Fast Isn’t Fast Enough: Redefining Metrics for Edge AI

发布时间：2026-04-08来源：Semiconductor Engineering

Key Takeaways:

Edge AI performance is about low latency and power efficiency, not peak TOPS.

Memory bandwidth and data movement now limit edge AI more than compute.

Successful edge AI requires balanced hardware, software, and fast model updates.

Experts At The Table: Today’s chip architect must contend with multiple factors when architecting AI processors for fast and efficient performance set against the context of rapidly evolving AI models. Semiconductor Engineering sat down to discuss this with James McNiven, vice president of client computing, Edge AI, at Arm; Amol Borkar, group director, product management for Tensilica DSPs at Cadence, Jason Lawley, director of product marketing, AI IP at Cadence; Sharad Chole, chief scientist and co-founder at Expedera; Justin Endo, director of marketing at Mixel, a Silvaco company; Steve Roddy, chief marketing officer at Quadric; Steven Woo, fellow and distinguished inventor at Rambus; Sathishkumar Balasubramanian, head of products for IC verification and EDA AI at Siemens EDA; and Gordon Cooper, principal product manager at Synopsys. What follows are excerpts of that discussion.

Top Row: Cadence’s Borkar, Cadence’s Lawley, Expedera’s Chole, Mixel’s Endo.

Bottom Row: Quadric’s Roddy, Rambus’ Woo, Siemens EDA’s Balasubramanian, and Synopsys’ Cooper.

SE: How do you define fast and efficient in the context of edge AI processing?

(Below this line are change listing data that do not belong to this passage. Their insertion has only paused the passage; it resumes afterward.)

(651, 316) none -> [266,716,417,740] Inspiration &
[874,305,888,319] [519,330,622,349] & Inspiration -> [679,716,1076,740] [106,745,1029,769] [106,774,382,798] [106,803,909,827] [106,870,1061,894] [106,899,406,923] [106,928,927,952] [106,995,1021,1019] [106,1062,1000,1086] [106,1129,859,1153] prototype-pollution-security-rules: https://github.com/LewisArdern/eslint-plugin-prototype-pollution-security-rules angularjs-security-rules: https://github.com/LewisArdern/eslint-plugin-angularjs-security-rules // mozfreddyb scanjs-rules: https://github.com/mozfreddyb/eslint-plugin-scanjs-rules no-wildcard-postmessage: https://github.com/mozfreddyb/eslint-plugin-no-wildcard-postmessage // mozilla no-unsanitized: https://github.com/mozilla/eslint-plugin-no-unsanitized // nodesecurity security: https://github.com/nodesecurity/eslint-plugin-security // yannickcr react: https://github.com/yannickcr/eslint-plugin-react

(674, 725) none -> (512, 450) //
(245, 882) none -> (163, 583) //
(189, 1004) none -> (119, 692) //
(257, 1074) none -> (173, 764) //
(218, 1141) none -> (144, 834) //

McNiven: At the edge, fast and efficient means delivering useful AI performance within real-world device constraints, not chasing peak compute. It’s about how quickly the system responds, how much energy it consumes, and how effectively it manages memory and bandwidth within a compact, cost-sensitive design. In practice, this means low, predictable latency and real-time on-device decision-making across use cases like smart cameras, industrial systems, wearables, or smart home endpoints — without overwhelming the power budget, creating excessive thermal demands, or forcing tradeoffs that compromise the rest of the product. Arm approaches this as a system-level optimization challenge across compute, memory, interconnect, and software. True efficiency comes from how CPUs, AI accelerators, and the memory subsystem work together, supported by a scalable software stack. That is increasingly important as workloads become more sophisticated and as developers need solutions that are not only performant, but also portable and scalable across a broad ecosystem of devices. This means that for today’s designs, AI must be treated as a core requirement from the outset, shaping compute partitioning, memory design, software choices, and security. At the same time, the rapid evolution of edge AI – from CNNs to transformer-based networks and increasingly multimodal workloads – means design teams need architectures that are efficient today, but also flexible enough to accommodate the next generation of software and model evolution. For tomorrow, this requires building in headroom, software portability, and secure scalability across a broad spectrum of devices and use cases. Future-ready edge AI will depend on a combination of efficiency, flexibility, and ecosystem support, because the devices that succeed will be the ones that can evolve as workloads and user expectations grow.

Borkar: Fast means you are targeting a specific application segment or usage, and it’s meeting those requirements very easily. If you’re speaking in the latest context of generative AI type of applications and different sorts of AI agents, or even super agents, whatever modules are required to run that — it’s 40 or 50 tokens per second easily on an edge application, allowing real-time performance for the solution that’s at a very, very high level, obviously — there are a lot more details. But just in terms of end-to-end execution for the entire pipeline, it should allow real-time usage and open up a gateway for additional applications. What it means in terms of efficiency, which is a common problem that most of us in this embedded space run into, is that we’re always consuming way too much power, way too much energy, or it’s always a bit larger than what it needs to be. Everybody’s always asking for zero energy, zero area, but highest performance, and that’s one of the things we’re always striving for. Chris Jones in our organization always says zero-calorie, sugar-free, and fat-free ice cream does not exist. But that’s one of the things we’re always trying to push the envelope for, because as these applications are coming out, they do require a lot more demand on compute. compute also means power. And then, it’s a vicious circle, because we’re improving our processors to be more efficient in our products, per se, so a lot more things can get done faster and more efficiently. But then that efficiency also opens up new requirements for new applications, which are also more demanding, so you have to build new processors for that, and that just keeps going around and around.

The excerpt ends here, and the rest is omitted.